§ Excerpted records

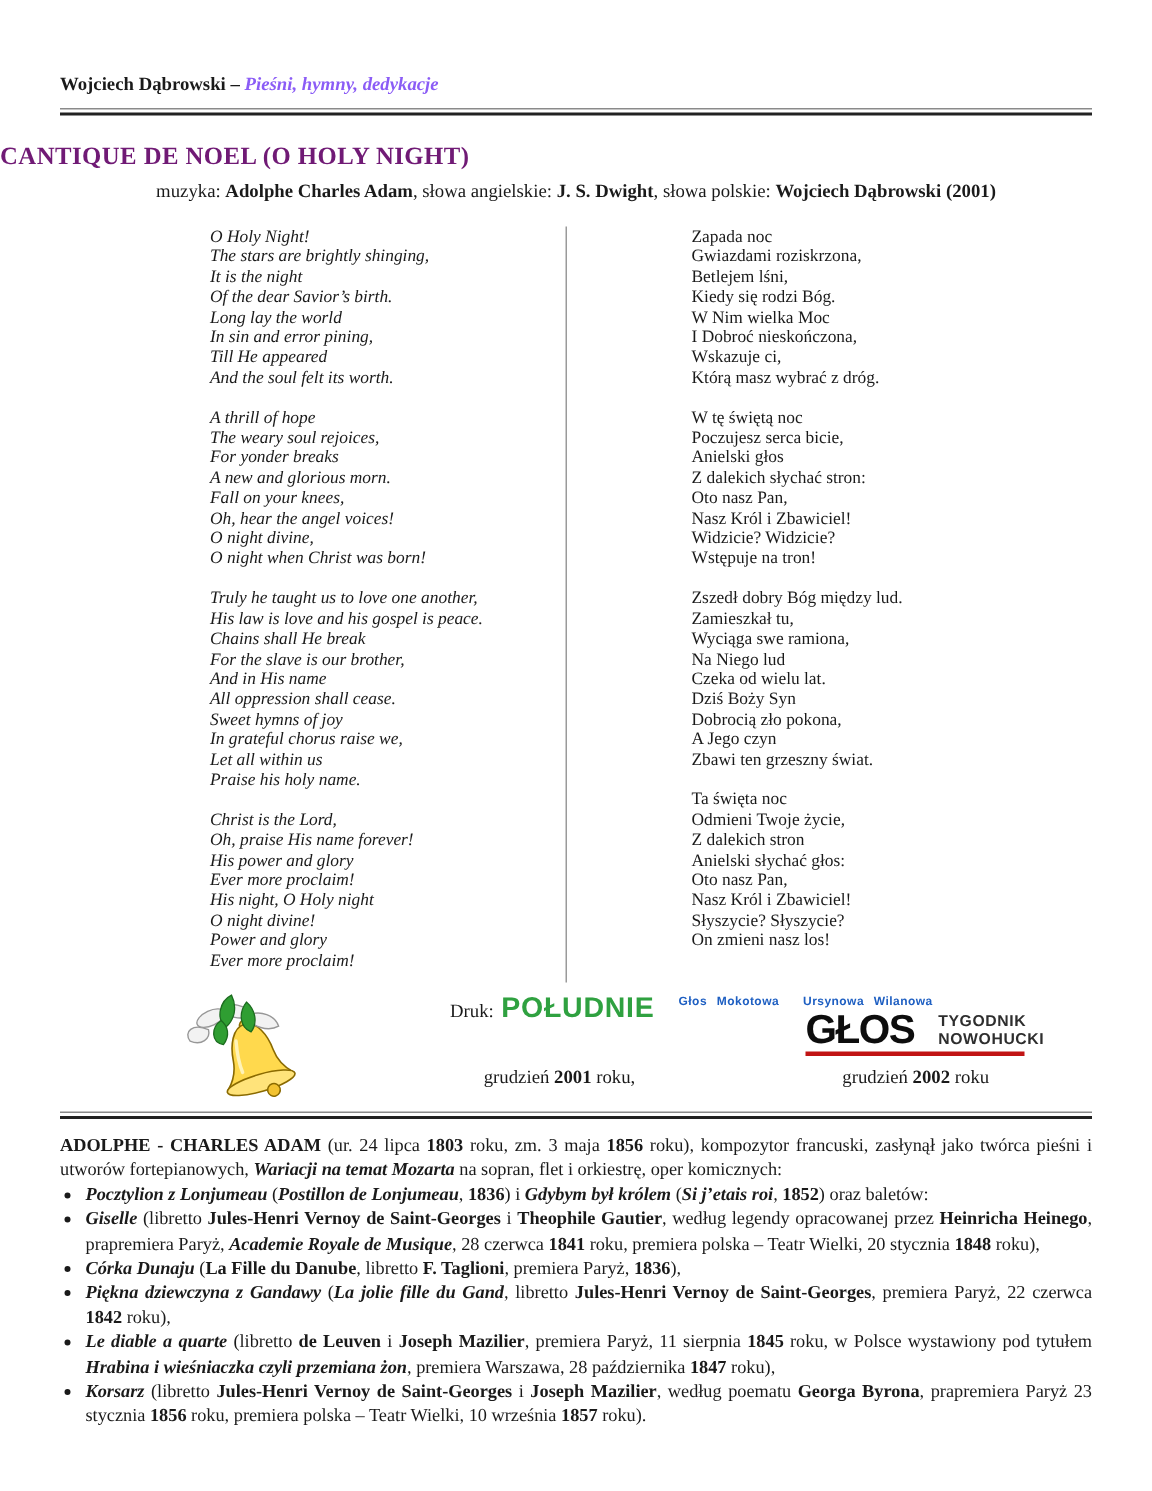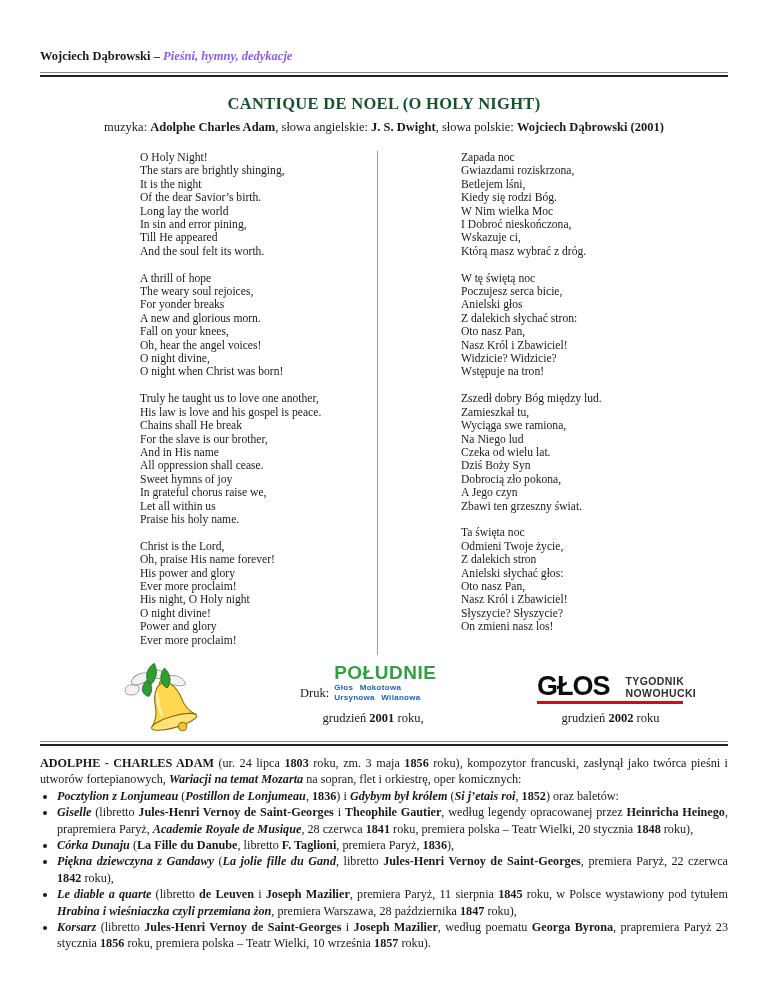--- a/index.html
+++ b/index.html
@@ -12,8 +12,8 @@
   .rule{position:absolute;left:40px;right:40px;height:2px;border-top:1px solid #8a8a8a;border-bottom:2px solid #222;}
   .rule-top{top:72px;}
   .rule-bottom{top:741px;}
-  .doc-title{position:absolute;left:0;right:0;top:94px;text-align:center;
-    font-size:16.5px;font-weight:bold;color:#14532d;letter-spacing:.3px;}
+  .doc-title{position:absolute;left:0;right:0;top:94px;text-align:left;
+    font-size:16.5px;font-weight:bold;color:#701a75;letter-spacing:.3px;}
   .credits{position:absolute;left:0;right:0;top:120px;text-align:center;font-size:12.5px;}
   .lyrics-col{position:absolute;top:151px;font-size:11.6px;line-height:13.4px;}
   .col-en{left:140px;width:230px;}

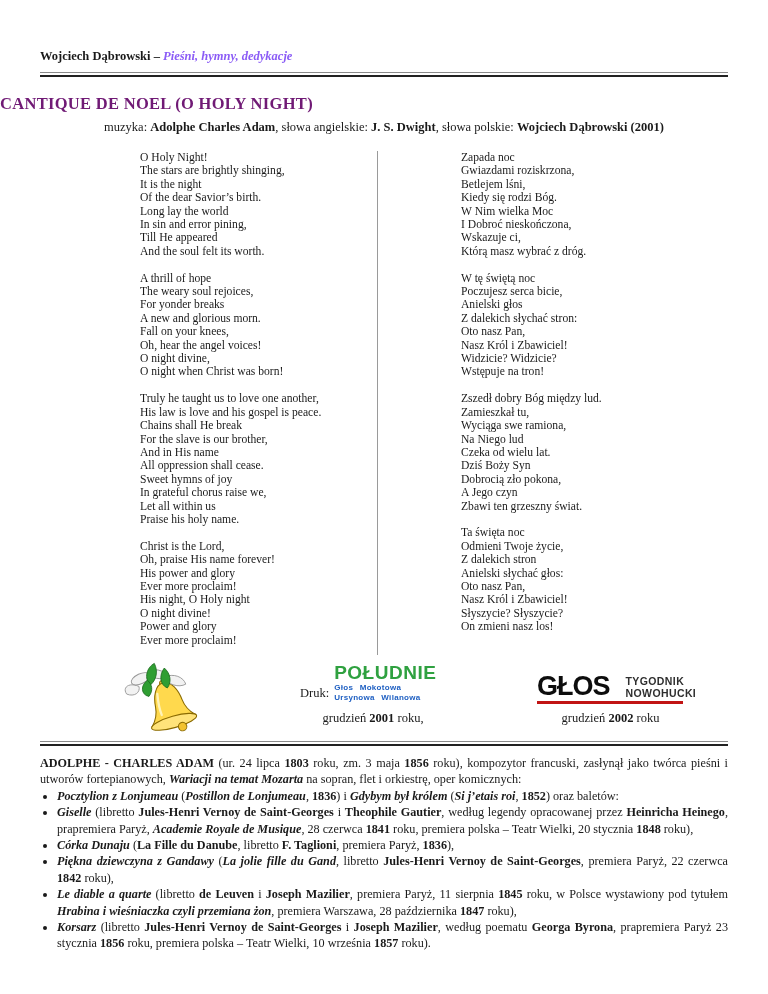--- a/index.html
+++ b/index.html
@@ -16,7 +16,7 @@
     font-size:16.5px;font-weight:bold;color:#701a75;letter-spacing:.3px;}
   .credits{position:absolute;left:0;right:0;top:120px;text-align:center;font-size:12.5px;}
   .lyrics-col{position:absolute;top:151px;font-size:11.6px;line-height:13.4px;}
-  .col-en{left:140px;width:230px;}
+  .col-en{left:140px;width:230px;font-style:italic;}
   .col-pl{left:461px;width:240px;}
   .col-divider{position:absolute;left:377px;top:151px;width:1px;height:504px;background:#9a9a9a;}
   .stanza{margin:0 0 13.4px 0;}

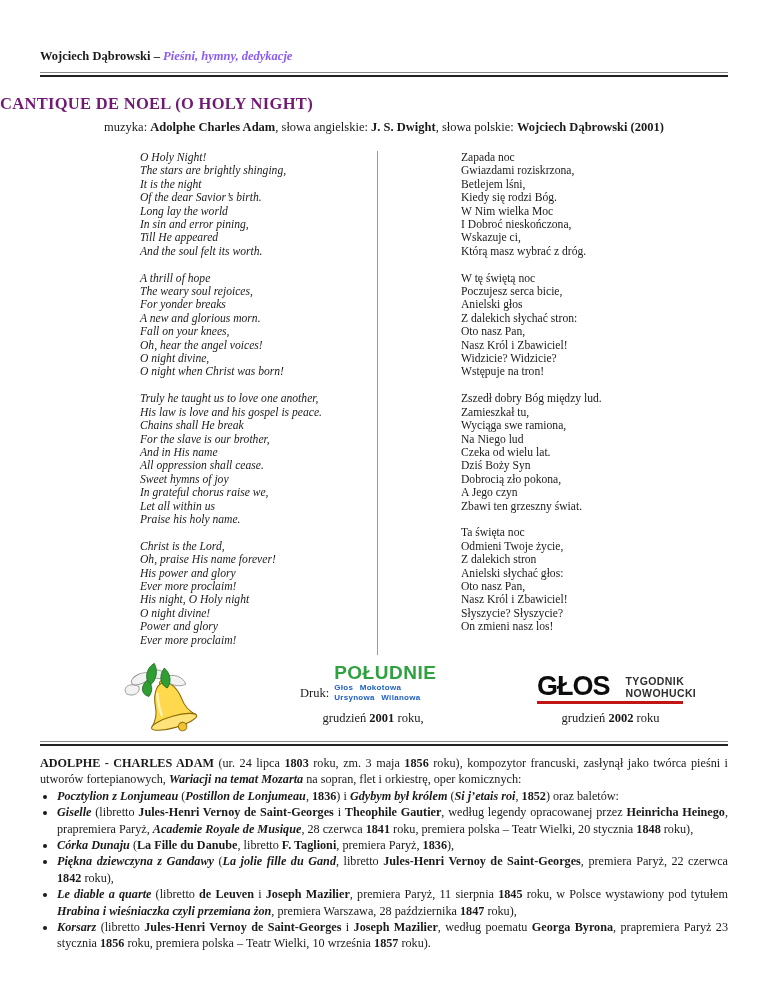--- a/index.html
+++ b/index.html
@@ -25,7 +25,7 @@
   .footer-bell{position:absolute;left:116px;top:658px;width:92px;height:86px;}
   .druk-row{position:absolute;left:300px;top:663px;display:flex;align-items:flex-end;gap:5px;}
   .druk-label{font-size:12.5px;padding-bottom:1px;}
-  .poludnie-logo{display:flex;flex-direction:column;font-family:"Liberation Sans", sans-serif;}
+  .poludnie-logo{display:flex;font-family:"Liberation Sans", sans-serif;gap:16px;}
   .poludnie-name{font-size:19px;font-weight:bold;color:#2fa140;letter-spacing:.5px;line-height:20px;}
   .poludnie-sub{font-size:8px;font-weight:bold;color:#1e5fc2;line-height:9.5px;word-spacing:4px;letter-spacing:.3px;}
   .date-line{position:absolute;top:711px;font-size:12.5px;text-align:center;}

§ Work order
Print out the material verbatim, skipping pictures.

§ Solution to the exercise
--- a/index.html
+++ b/index.html
@@ -12,8 +12,8 @@
   .rule{position:absolute;left:40px;right:40px;height:2px;border-top:1px solid #8a8a8a;border-bottom:2px solid #222;}
   .rule-top{top:72px;}
   .rule-bottom{top:741px;}
-  .doc-title{position:absolute;left:0;right:0;top:94px;text-align:center;
-    font-size:16.5px;font-weight:bold;color:#14532d;letter-spacing:.3px;}
+  .doc-title{position:absolute;left:0;right:0;top:94px;text-align:left;
+    font-size:16.5px;font-weight:bold;color:#701a75;letter-spacing:.3px;}
   .credits{position:absolute;left:0;right:0;top:120px;text-align:center;font-size:12.5px;}
   .lyrics-col{position:absolute;top:151px;font-size:11.6px;line-height:13.4px;}
   .col-en{left:140px;width:230px;}

--- a/index.html
+++ b/index.html
@@ -16,7 +16,7 @@
     font-size:16.5px;font-weight:bold;color:#701a75;letter-spacing:.3px;}
   .credits{position:absolute;left:0;right:0;top:120px;text-align:center;font-size:12.5px;}
   .lyrics-col{position:absolute;top:151px;font-size:11.6px;line-height:13.4px;}
-  .col-en{left:140px;width:230px;}
+  .col-en{left:140px;width:230px;font-style:italic;}
   .col-pl{left:461px;width:240px;}
   .col-divider{position:absolute;left:377px;top:151px;width:1px;height:504px;background:#9a9a9a;}
   .stanza{margin:0 0 13.4px 0;}

--- a/index.html
+++ b/index.html
@@ -25,7 +25,7 @@
   .footer-bell{position:absolute;left:116px;top:658px;width:92px;height:86px;}
   .druk-row{position:absolute;left:300px;top:663px;display:flex;align-items:flex-end;gap:5px;}
   .druk-label{font-size:12.5px;padding-bottom:1px;}
-  .poludnie-logo{display:flex;flex-direction:column;font-family:"Liberation Sans", sans-serif;}
+  .poludnie-logo{display:flex;font-family:"Liberation Sans", sans-serif;gap:16px;}
   .poludnie-name{font-size:19px;font-weight:bold;color:#2fa140;letter-spacing:.5px;line-height:20px;}
   .poludnie-sub{font-size:8px;font-weight:bold;color:#1e5fc2;line-height:9.5px;word-spacing:4px;letter-spacing:.3px;}
   .date-line{position:absolute;top:711px;font-size:12.5px;text-align:center;}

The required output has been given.